**Task statement**
The listing below contains a span that opens with the line containing "[32,10,500,42] Минск, ул." and closes with the line containing "[32,2378,540,2410] Минск, переул.". Return that span exactly.

**Records for processing**
========
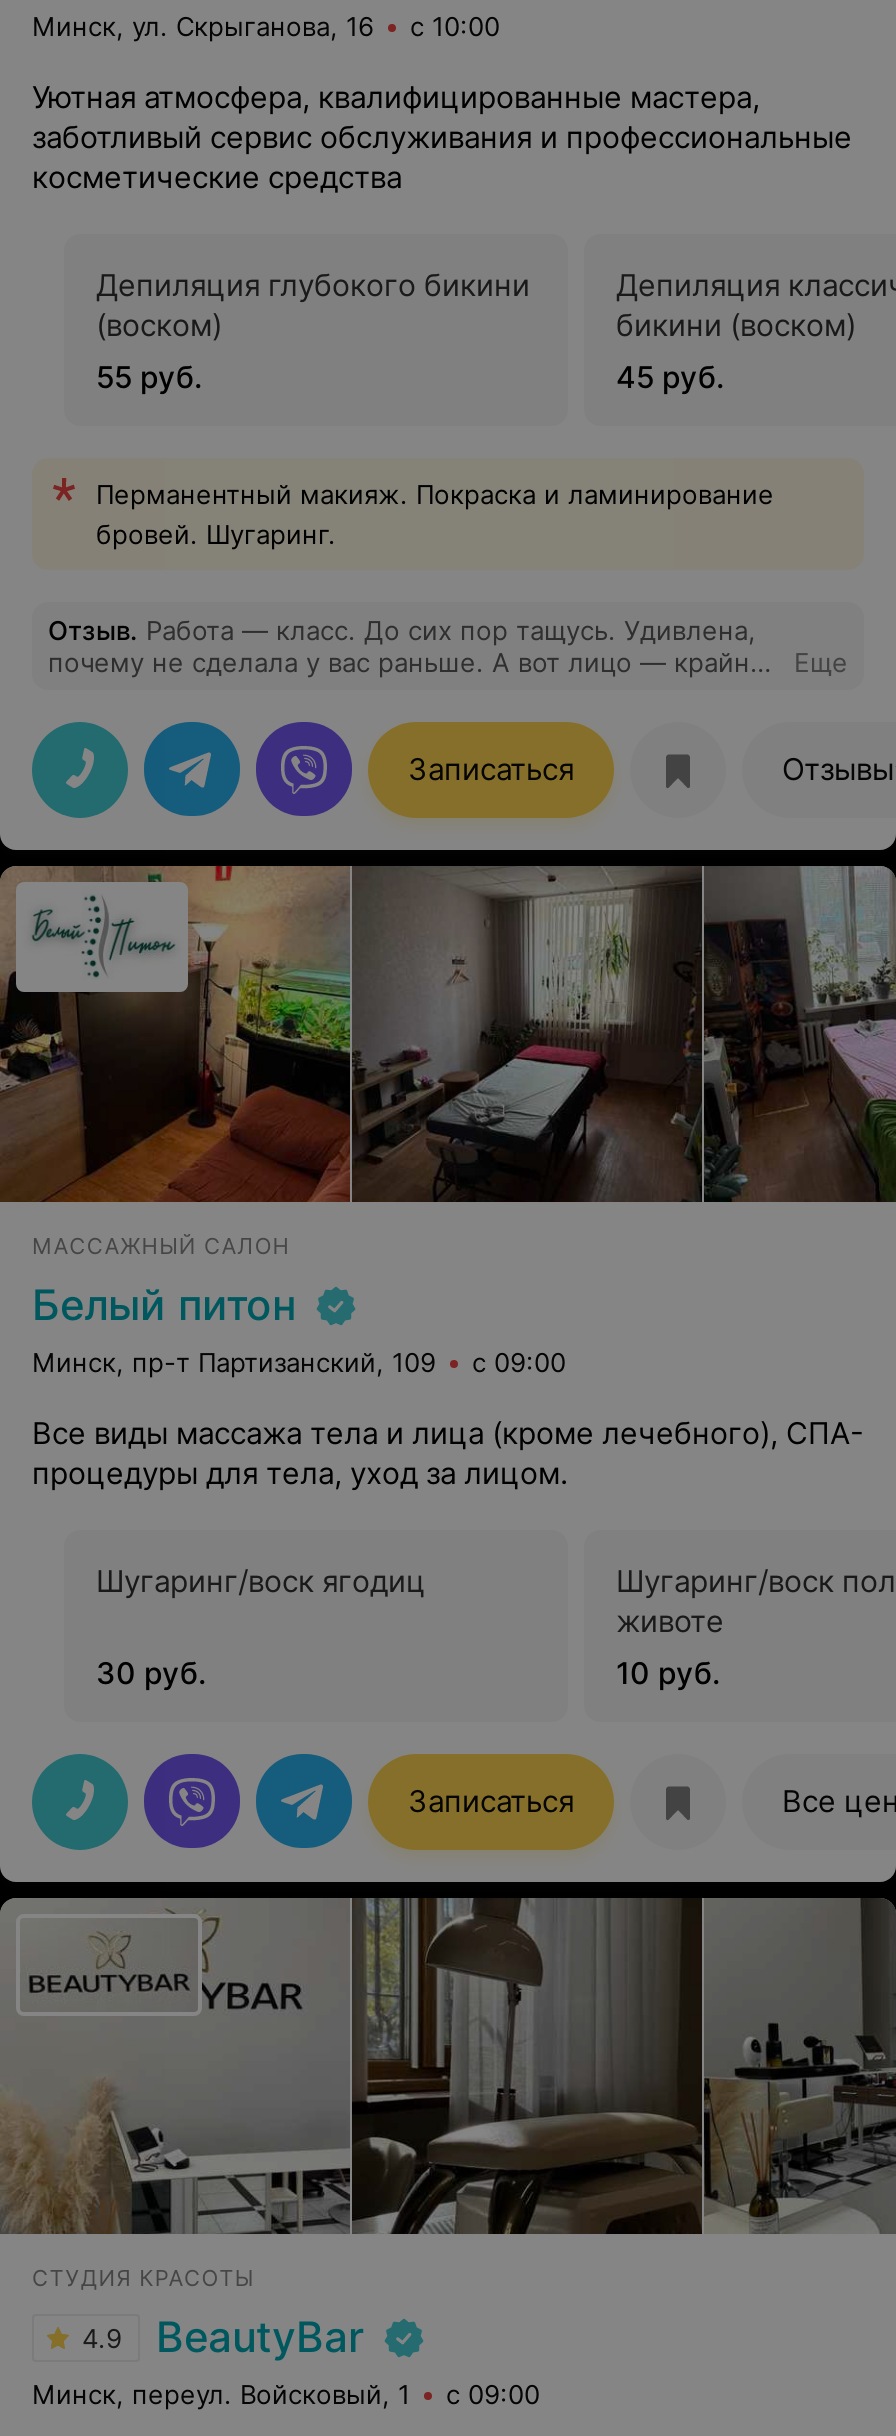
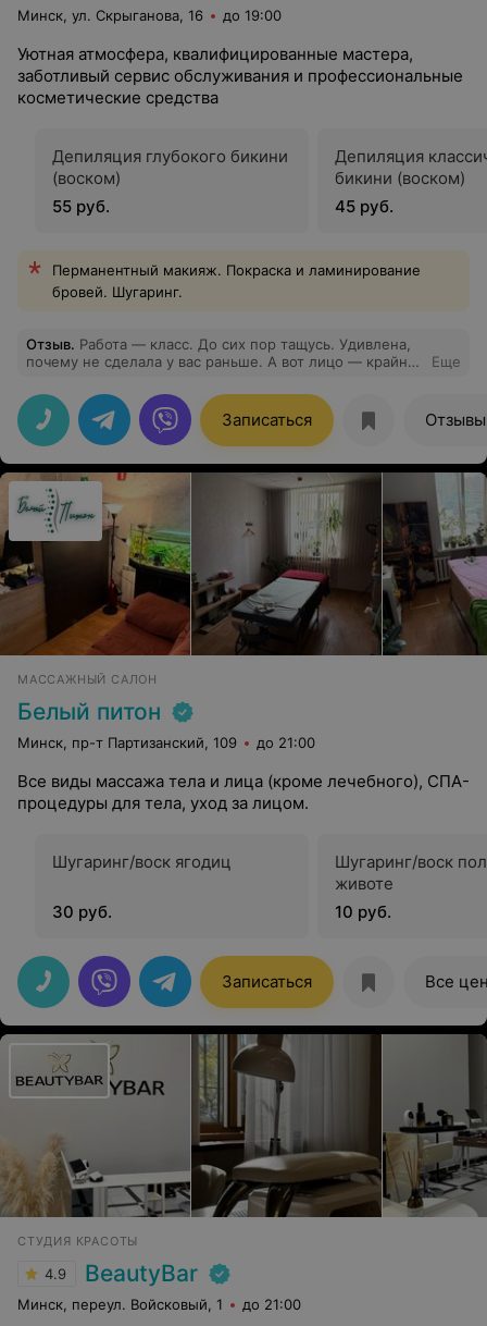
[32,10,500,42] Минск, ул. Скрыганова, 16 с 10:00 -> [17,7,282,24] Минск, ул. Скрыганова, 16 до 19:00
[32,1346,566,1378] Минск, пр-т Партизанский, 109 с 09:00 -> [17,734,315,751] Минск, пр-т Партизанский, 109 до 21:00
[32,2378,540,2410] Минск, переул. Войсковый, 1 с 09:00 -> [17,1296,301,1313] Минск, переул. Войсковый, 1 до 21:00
========
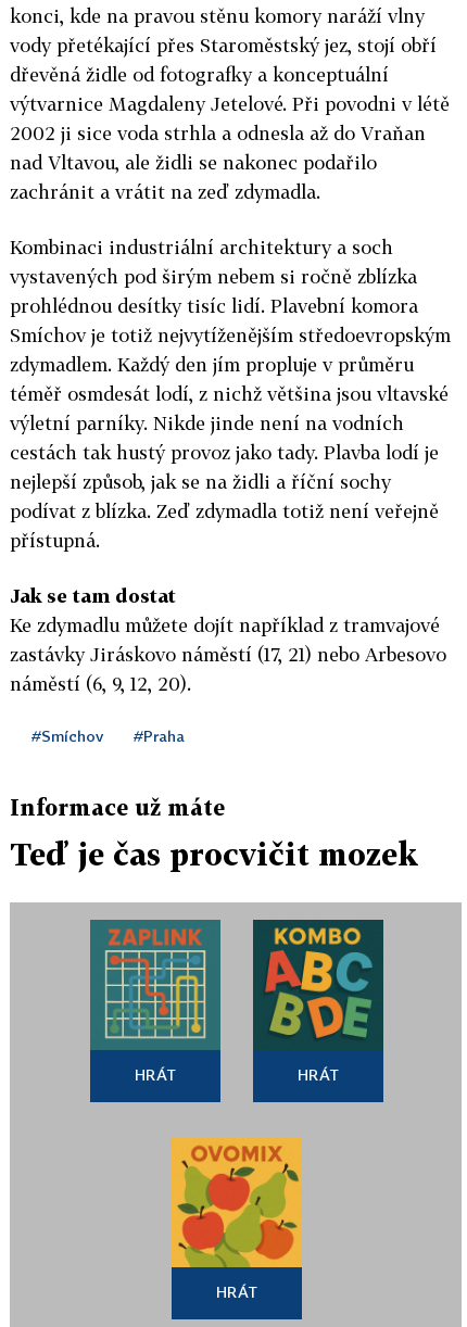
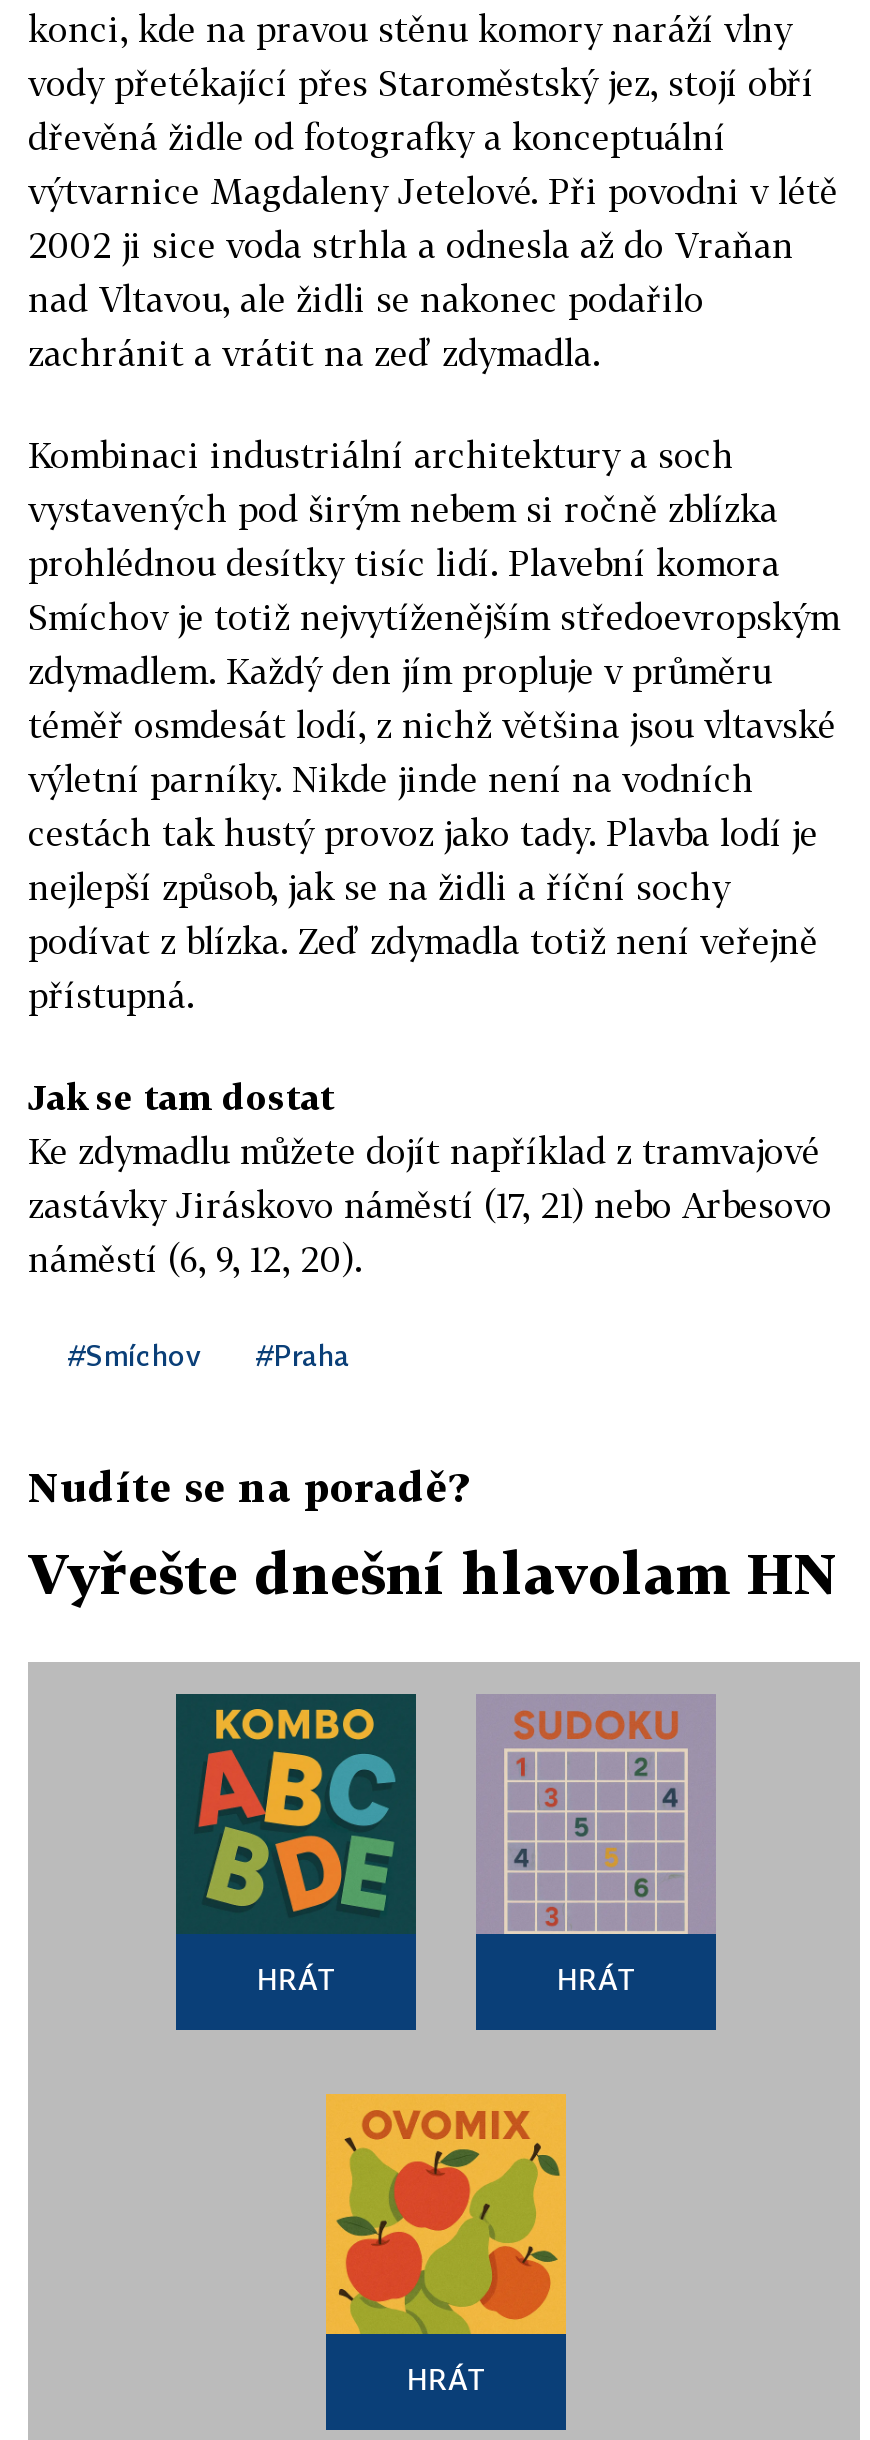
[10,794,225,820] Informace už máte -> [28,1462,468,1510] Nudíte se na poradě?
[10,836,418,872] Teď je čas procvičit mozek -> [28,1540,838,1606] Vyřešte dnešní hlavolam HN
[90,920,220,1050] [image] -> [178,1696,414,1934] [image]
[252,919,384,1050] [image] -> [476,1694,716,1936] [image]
========
**Result for this exercise**
[32,10,500,42] Минск, ул. Скрыганова, 16 с 10:00 -> [17,7,282,24] Минск, ул. Скрыганова, 16 до 19:00
[32,1346,566,1378] Минск, пр-т Партизанский, 109 с 09:00 -> [17,734,315,751] Минск, пр-т Партизанский, 109 до 21:00
[32,2378,540,2410] Минск, переул. Войсковый, 1 с 09:00 -> [17,1296,301,1313] Минск, переул. Войсковый, 1 до 21:00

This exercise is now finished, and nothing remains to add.